> [YOUR GOAL] Report every line of the records that contains the word "Meat".

[[ EXERCISE MATERIAL, beginning ]]

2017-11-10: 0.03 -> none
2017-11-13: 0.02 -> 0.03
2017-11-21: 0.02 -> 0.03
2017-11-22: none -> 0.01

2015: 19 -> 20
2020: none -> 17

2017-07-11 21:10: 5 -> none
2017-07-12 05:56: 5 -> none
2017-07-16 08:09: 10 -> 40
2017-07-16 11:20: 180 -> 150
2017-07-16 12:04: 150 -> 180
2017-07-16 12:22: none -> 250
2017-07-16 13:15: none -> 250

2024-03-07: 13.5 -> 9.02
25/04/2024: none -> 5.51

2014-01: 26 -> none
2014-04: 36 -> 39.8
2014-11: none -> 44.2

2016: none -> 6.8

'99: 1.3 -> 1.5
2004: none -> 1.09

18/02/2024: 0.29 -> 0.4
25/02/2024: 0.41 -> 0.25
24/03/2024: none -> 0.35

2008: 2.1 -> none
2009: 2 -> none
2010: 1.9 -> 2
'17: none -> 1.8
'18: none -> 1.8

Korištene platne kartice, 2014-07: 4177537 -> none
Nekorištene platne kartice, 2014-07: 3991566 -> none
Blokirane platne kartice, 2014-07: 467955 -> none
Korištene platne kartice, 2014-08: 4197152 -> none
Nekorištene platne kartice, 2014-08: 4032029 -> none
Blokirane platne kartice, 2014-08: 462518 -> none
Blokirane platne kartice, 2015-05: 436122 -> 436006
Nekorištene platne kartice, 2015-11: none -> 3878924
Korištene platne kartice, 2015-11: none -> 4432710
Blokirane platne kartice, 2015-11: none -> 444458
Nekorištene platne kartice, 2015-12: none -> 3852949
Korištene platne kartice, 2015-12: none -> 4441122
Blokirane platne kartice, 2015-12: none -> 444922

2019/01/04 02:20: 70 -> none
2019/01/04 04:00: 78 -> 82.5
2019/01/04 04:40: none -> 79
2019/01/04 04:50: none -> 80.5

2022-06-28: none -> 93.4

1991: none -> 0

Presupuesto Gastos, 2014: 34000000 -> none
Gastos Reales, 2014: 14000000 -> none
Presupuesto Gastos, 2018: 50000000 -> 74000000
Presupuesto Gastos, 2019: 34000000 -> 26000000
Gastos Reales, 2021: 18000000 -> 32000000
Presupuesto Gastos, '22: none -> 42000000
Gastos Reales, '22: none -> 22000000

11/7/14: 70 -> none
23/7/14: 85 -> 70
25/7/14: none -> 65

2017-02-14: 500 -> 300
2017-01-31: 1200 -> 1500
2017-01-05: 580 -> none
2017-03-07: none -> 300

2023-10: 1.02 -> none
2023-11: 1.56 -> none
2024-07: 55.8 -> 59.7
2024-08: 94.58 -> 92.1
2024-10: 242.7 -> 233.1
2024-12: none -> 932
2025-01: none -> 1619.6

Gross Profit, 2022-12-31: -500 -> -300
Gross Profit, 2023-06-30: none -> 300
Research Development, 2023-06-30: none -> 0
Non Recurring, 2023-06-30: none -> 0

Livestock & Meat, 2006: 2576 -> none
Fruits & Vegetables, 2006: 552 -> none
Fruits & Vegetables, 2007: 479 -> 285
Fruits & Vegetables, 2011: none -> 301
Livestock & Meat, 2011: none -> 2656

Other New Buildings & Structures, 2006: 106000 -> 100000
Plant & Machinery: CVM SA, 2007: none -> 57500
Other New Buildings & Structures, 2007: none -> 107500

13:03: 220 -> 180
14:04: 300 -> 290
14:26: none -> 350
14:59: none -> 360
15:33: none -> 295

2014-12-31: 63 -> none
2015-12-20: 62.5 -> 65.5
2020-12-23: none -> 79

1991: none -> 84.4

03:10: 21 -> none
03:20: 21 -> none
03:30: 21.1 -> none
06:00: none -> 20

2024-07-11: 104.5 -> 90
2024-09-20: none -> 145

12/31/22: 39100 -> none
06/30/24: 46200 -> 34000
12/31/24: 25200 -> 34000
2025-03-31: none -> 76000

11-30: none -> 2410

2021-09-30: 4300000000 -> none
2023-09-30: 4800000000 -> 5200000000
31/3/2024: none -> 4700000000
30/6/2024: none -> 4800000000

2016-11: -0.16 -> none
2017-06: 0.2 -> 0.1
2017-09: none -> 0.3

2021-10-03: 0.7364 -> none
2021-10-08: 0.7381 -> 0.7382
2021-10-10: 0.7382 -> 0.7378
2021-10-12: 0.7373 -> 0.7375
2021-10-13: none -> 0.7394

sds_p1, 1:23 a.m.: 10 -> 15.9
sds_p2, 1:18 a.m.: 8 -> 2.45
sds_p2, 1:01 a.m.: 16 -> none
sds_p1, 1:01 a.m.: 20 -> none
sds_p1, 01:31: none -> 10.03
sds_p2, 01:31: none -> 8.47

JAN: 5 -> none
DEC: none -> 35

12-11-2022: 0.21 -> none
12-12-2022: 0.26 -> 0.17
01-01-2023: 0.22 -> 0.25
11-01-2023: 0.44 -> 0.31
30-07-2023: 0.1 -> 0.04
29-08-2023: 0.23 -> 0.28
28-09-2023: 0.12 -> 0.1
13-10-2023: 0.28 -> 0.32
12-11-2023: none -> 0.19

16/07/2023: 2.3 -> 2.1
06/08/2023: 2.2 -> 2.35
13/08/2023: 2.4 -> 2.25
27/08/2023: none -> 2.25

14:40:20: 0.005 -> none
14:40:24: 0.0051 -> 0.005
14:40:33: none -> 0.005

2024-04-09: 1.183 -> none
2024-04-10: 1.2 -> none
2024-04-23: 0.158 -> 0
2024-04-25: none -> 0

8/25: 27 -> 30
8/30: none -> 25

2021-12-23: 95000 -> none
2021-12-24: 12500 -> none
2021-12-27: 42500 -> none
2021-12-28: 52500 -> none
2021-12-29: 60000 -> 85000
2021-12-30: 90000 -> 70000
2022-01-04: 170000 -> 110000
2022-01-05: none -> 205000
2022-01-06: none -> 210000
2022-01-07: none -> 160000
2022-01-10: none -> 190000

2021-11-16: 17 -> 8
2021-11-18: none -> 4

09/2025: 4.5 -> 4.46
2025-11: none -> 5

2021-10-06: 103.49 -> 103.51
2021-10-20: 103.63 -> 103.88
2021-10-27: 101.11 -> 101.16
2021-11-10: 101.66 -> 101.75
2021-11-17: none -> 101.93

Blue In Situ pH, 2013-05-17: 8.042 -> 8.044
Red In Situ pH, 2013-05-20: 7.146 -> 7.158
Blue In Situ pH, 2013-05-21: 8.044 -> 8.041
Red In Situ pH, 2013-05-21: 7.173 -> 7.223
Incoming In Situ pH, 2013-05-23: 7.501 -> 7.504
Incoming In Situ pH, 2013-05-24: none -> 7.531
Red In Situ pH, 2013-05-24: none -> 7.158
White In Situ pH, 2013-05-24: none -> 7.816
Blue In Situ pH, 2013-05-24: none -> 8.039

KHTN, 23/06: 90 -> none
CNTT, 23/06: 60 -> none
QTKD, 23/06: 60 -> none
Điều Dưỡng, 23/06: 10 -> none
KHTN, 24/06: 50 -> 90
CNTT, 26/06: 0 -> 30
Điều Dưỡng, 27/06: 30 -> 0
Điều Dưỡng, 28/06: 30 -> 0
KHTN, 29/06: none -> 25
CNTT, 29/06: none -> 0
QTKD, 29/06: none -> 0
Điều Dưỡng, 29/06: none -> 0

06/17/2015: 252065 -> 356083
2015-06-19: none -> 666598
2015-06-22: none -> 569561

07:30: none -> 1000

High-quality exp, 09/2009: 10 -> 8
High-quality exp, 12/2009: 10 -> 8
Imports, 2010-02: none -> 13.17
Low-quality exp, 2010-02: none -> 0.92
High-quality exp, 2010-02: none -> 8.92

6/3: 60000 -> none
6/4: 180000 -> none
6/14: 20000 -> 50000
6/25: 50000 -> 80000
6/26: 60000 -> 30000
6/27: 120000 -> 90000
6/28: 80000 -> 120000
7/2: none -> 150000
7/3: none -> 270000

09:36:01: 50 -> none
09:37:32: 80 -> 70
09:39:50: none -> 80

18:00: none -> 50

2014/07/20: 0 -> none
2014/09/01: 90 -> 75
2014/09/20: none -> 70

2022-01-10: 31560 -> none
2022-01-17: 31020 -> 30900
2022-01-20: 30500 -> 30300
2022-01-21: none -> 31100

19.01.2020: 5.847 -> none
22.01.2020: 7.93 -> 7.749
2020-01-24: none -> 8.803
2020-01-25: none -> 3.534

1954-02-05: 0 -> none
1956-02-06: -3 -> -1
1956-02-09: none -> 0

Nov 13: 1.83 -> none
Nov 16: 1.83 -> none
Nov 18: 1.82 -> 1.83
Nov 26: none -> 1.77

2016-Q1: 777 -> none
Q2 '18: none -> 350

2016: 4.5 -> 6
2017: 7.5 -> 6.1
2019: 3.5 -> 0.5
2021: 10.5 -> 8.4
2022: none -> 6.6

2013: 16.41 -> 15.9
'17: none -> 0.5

[[ EXERCISE MATERIAL, end ]]

> [SOLVED PROBLEM]
Livestock & Meat, 2006: 2576 -> none
Livestock & Meat, 2011: none -> 2656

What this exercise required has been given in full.